Ana Castillo (born June 15, 1953) is a Mexican-American Chicana novelist, poet, short story writer, essayist, editor, playwright, translator and independent scholar. Considered one of the leading voices in Chicana experience, Castillo is known for her experimental style as a Latina novelist. Her works offer pungent and passionate socio-political comment that is based on established oral and literary traditions. Castillo's interest in race and gender issues can be traced throughout her writing career. Her novel ''Sapogonia'' was a ''New York Times'' Notable Book of the Year. She is the editor of ''La Tolteca'', an arts and literary magazine. Castillo held the first Sor Juana Inés de la Cruz Endowed Chair at DePaul University. She has attained a number of awards including an American Book Award from the Before Columbus Foundation for her first novel, ''The Mixquiahuala Letters'', a Carl Sandburg Award, a Mountains and Plains Booksellers Award, a fellowship from the National Endowment for the Arts in fiction and poetry and in 1998 Sor Juana Achievement Award by the Mexican Fine Arts Center Museum in Chicago.〔http://www.anacastillo.com/content/?page_id=2〕
== Life and career ==
Castillo was born in Chicago in 1953, the daughter of Raymond and Rachel Rocha Castillo. Her mother was Mexican Indian and her father was born in 1933, in Chicago.〔Shea, Renee H. "No Silence for This Dreamer: The Stories of Ana Castillo." Poets & Writers 28.2 (Mar.-Apr. 2000): 32–39. Rpt. in Contemporary Literary Criticism. Edu. Jeffrey W. Hunter. Vol. 151. Detroit: Gale Group, 2002. Literature Resource Center.

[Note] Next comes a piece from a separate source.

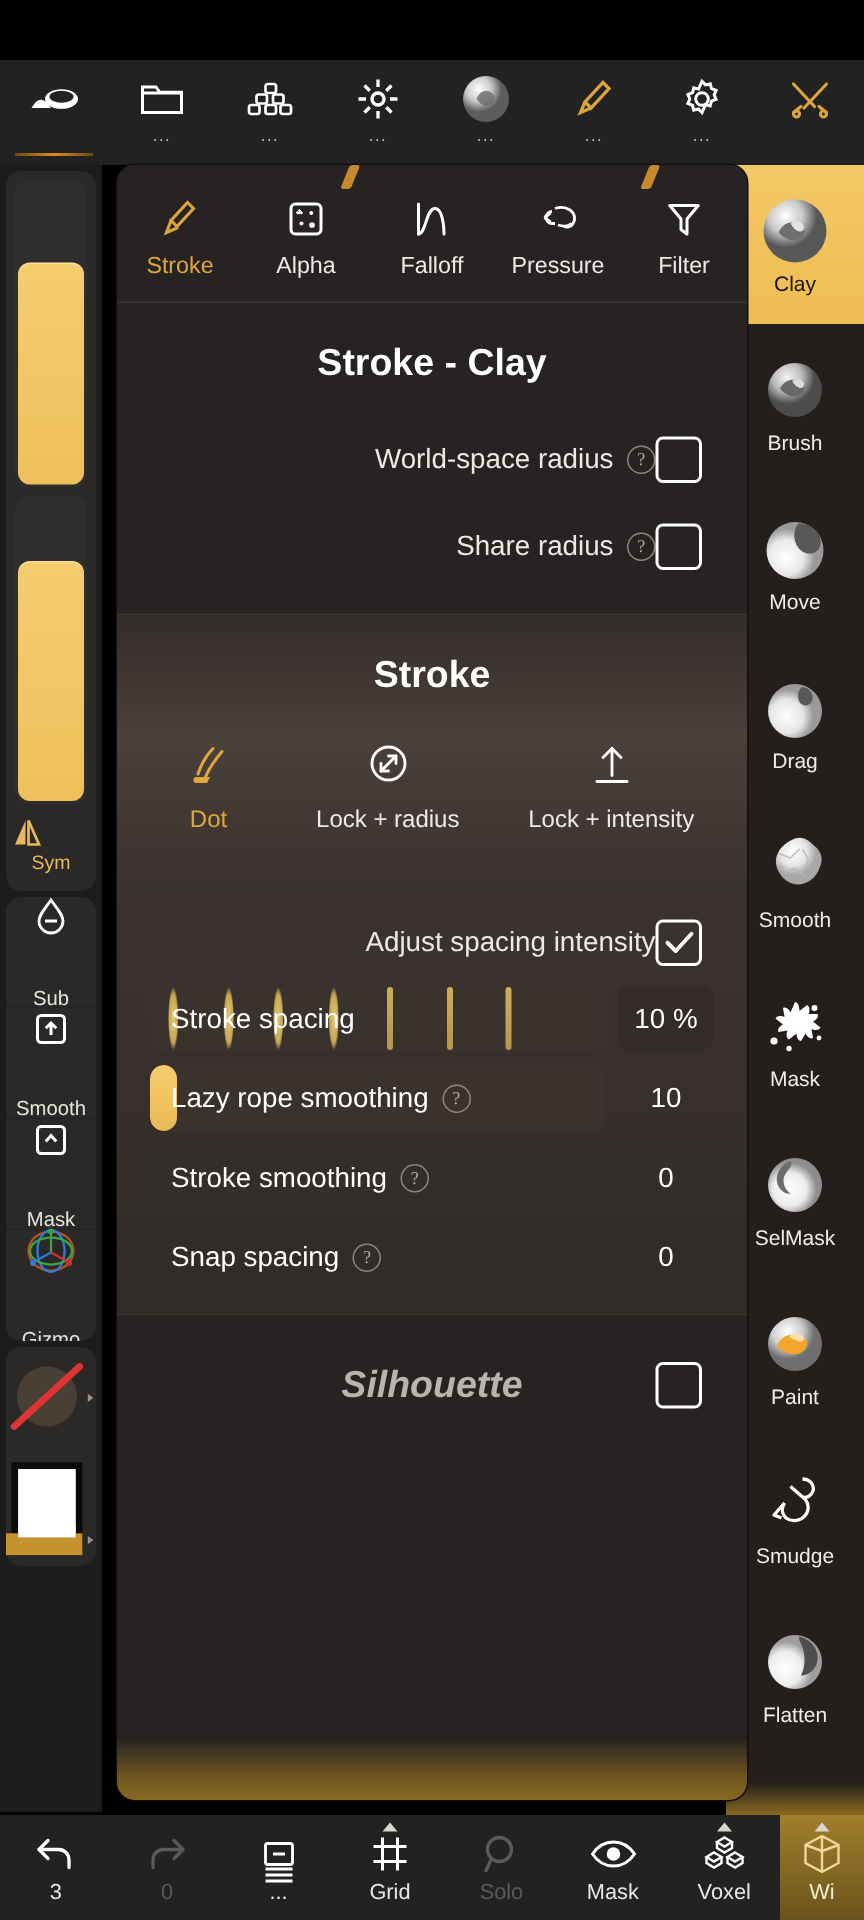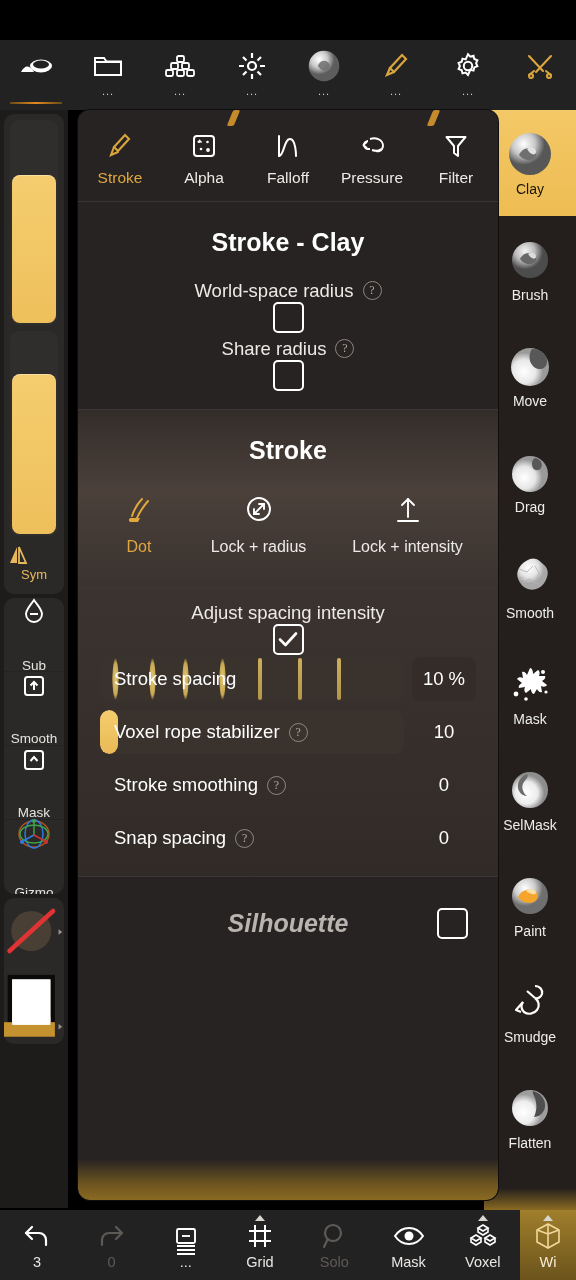"World-space radius" .row { flex-direction: column -> none; justify-content: center -> flex-end }
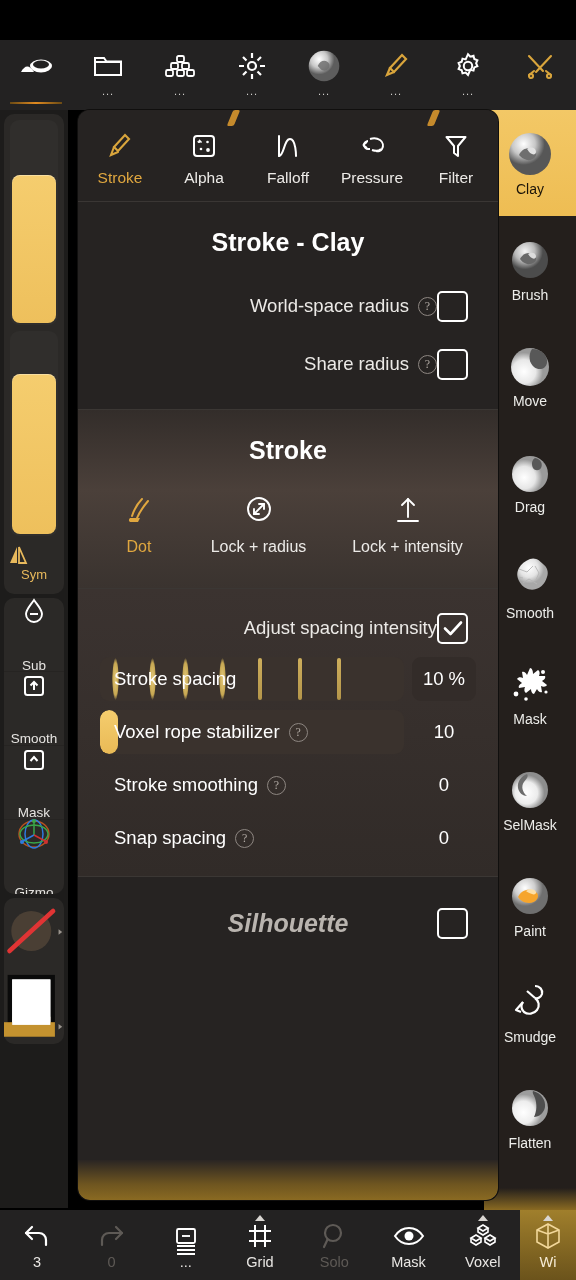"Voxel rope stabilizer" span { text: Voxel rope stabilizer -> Lazy rope smoothing }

Web. 12. Sept. 2013.〕 She attended Jones Commercial High School and Chicago City College before completing her BS in art, with a minor in secondary education, at Northeastern Illinois University.〔〔 Ana Castillo received her MA in Latin American from the University of Chicago in 1979, after teaching ethnic studies at Santa Rosa Junior College and serving as writer-in-residence for the Illinois Arts Council.〔 She has also taught at Malcom X Junior College and later on in her life at Sonoma State College.〔〔 Ana Castillo received her doctorate from the University of Bremen, Germany, in American Studies in 1991.〔 In lieu of a traditional dissertation, she submitted the essays later collected in her 1994 work ''Massacre of the Dreamers''.〔 Castillo, who has written more than 15 books and numerous articles, is widely regarded as a key thinker and a pioneer in the field of Chicana literature.〔 She has said, "Twenty-five years after I started writing, I feel I still have a message to share."〔
Castillo writes about Chicana feminism, which she refers to as "Xicanisma," and her work centers on issues of identity, racism, and classism. She uses the term "xicanisma" to signify Chicana feminism, to illustrate the politics of what it means to be a Chicana in our society, and to represent the Chicana feminism that challenges binaries regarding the Chicana experience such as gay/straight black/white. Castillo writes, "Xicanisma is an ever present consciousness of our interdependence specifically rooted in our culture and history. Although Xicanisma is a way to understand ourselves in the world, it may also help others who are not necessarily of Mexican background and/or women. It is yielding; never resistant to change, one based on wholeness not dualisms. Men are not our opposities, our opponents, our 'other'". She writes, "Chicana literature is something that we as Chicanas take and define as part of U.S. North American literature. That literature has to do with our reality, our perceptions of reality, and our perceptions of society in the United States as women of Mexican descent or Mexican background or Latina background". Castillo argues that Chicanas must combat multiple modes of oppression, including homophobia, racism, sexism and classism, and that Chicana feminism must acknowledge the presence of multiple diverse Chicana experiences. Her writing shows the influence of magical realism. Much of her work has been translated into Spanish, including her poetry. She has also contributed articles and essays to such publications as the ''Los Angeles Times'' and ''Salon''. Castillo is the editor of La Tolteca, an arts and literary magazine.〔Castillo, Ana. Ana Castillo. 2013. http://www.anacastillo.com/content/. September 13, 2013.〕
She was also nominated in 1999 for the "Greatest Chicagoans of the Century" sponsored by the Sun Times.〔

Her papers are housed at the California Ethnic and Multicultural Archives at the University of California, Santa Barbara.